Opening to the Eye of the Heart: A Report
Nancy Van Kirk (cellist, artist, and soon-to-be Scot) offers this report on our recent retreat with the Rev. Matthew Wright, student of Cynthia Bourgeault’s and a big hit with all who experience his teaching! Matthew’s retreat was on the topic of the Gospel of Thomas, and Nancy, a recently-joined member of The Contemplative Society, reflects on her experience of Wisdom School and how we came around to opening to the Eye of the Heart.
For a few days in March, several of us attended a Contemplative Society Wisdom School presented by Matthew Wright. Entitled Opening to the Eye of the Heart, it offered an exploration of the Gospel of Thomas. About twenty of us gathered at this amenable site that was warm and cozy in spite of lingering winter weather. Drifts of snow in the parking lot awaited spring thaw and there were dustings of snow in the night. Some days it was raining but, like a blessing, the sun came out at just the right moment to warm our “labora” efforts at pruning, raking, and sweeping the winter debris away. We left the Cowichan Lake Research Station trim and tidy.
Being a Wisdom School (rather than a retreat), we embraced the four-part Benedictine balance of prayer and work, alone and together, while remaining silent during meals and maintaining the Great Silence at night. The daily practice of centering prayer, chanting, nourishing the body with excellent vegetarian food, grounds work outdoors, and receiving the ever-flowing richness of Matthew’s teachings made for an ideal Wisdom School experience – one whose rewards continue to be felt and remembered.
This is the second time Matthew has presented a Wisdom School sponsored by The Contemplative Society and we certainly hope there will be many more. Matthew Wright is from West Park, NY, an area near Woodstock, where he and his wife live on the grounds of Holy Cross Monastery, integrated into monastic life. He serves as part-time priest at St. Gregory’s Episcopal Church. He is young, passionate, and articulate with a vast knowledge of contemplative practice, wisdom teachings, theology, religious history, and inter-spirituality. He responded openly and willingly to all questions and topics asked of him while offering well-structured, sequential teachings using Logia from The Gospel of Thomas and writings in the Gospel of Mary Magdalene and the Gospel of Philip. The teachings were balanced by embodiment through chanting and, eventually, by dance that moved us out of the circle of chairs and into the centre of the room.
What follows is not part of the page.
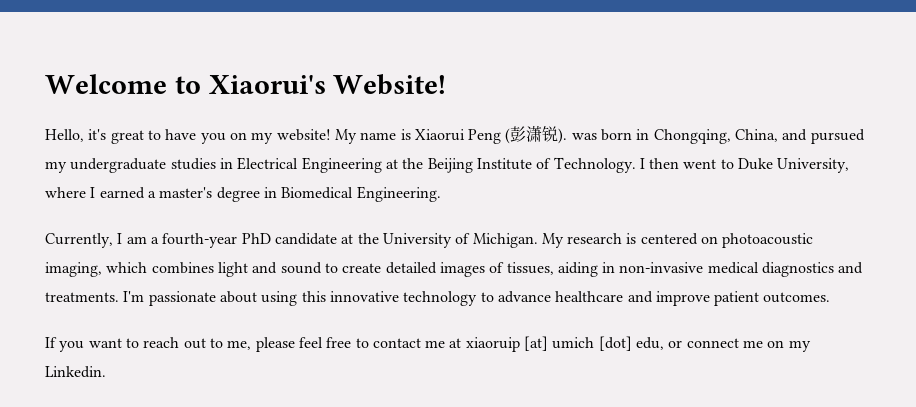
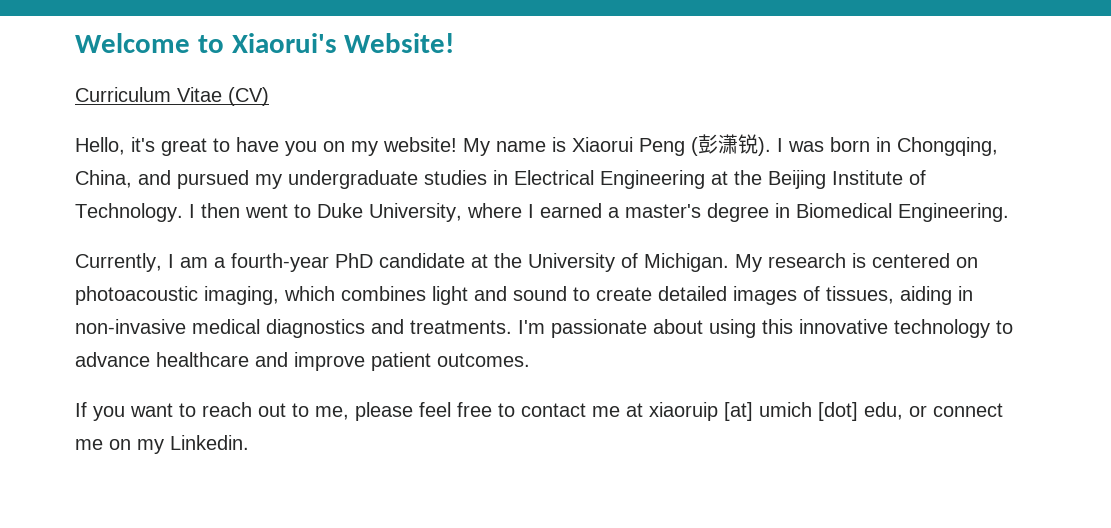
+ Curriculum Vitae (CV)
- My name is Xiaorui Peng (彭潇锐). was born in Chongqing, China, and pursued my undergraduate studies in Electrical Engineering at the Beijing Institute of Technology.
+ My name is Xiaorui Peng (彭潇锐). I was born in Chongqing, China, and pursued my undergraduate studies in Electrical Engineering at the Beijing Institute of Technology.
Gradually, it became apparent to me that we were opening to the Eye of the Heart – we were beginning to see with the organ of unitive perception. How we got there was through a process of engagement with five practices Matthew taught.
We began with his teaching on the role of silence. Matthew suggested thinking of silence as a container rather than an arbitrary imposition. With silence from the start, we quickly moved away from superficial opening conversations into a consciousness that focused on breath and heartbeat – on our own and those of the others present. Matthew mentioned that Jesus had a practice of silence in his discipline of quiet prayer: he would go to a quiet place to pray early in the morning. With silence we can become aware of our interconnection to all of life. Our opening chant Whoever drinks from my mouth will become like me, based on Logion 108, complemented the teaching, setting the stage for an exchange of wisdom – the wisdom we could experience by participating as a group, the wisdom we hoped to acquire through the transformational words of Yeshua in the Gospel of Thomas, and the wisdom Matthew could impart through the teachings he planned to offer.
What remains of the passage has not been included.